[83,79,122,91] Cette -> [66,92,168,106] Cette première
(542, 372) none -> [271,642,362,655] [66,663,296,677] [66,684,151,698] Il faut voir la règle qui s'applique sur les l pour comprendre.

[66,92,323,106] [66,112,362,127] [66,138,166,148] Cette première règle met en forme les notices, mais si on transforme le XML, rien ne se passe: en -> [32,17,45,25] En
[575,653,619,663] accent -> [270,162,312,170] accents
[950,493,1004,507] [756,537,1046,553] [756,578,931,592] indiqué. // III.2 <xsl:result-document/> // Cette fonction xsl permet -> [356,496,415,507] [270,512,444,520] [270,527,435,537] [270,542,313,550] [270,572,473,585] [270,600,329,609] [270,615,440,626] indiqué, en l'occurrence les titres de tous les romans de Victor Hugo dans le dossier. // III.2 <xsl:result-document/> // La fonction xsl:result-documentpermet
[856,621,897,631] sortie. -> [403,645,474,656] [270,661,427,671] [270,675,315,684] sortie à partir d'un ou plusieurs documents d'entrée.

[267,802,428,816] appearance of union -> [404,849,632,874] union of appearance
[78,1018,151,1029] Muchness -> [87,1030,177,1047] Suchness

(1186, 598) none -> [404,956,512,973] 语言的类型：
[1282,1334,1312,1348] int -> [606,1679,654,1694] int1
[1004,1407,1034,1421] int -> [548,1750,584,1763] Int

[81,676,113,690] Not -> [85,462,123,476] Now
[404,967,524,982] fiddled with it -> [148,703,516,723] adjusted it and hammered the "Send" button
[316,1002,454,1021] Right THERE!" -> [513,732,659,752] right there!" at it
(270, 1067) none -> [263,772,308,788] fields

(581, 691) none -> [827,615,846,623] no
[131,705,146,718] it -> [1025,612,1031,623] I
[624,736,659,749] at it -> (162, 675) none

* * * * * * * * *

→ WHAT YOU WILL DO: Find "(270, 1067) none -> [263,772,308,788] fields" in the material above; set down exactly the line holding it and every line after it, through the last, and no others.

→ PROBLEM SOLUTION:
(270, 1067) none -> [263,772,308,788] fields

(581, 691) none -> [827,615,846,623] no
[131,705,146,718] it -> [1025,612,1031,623] I
[624,736,659,749] at it -> (162, 675) none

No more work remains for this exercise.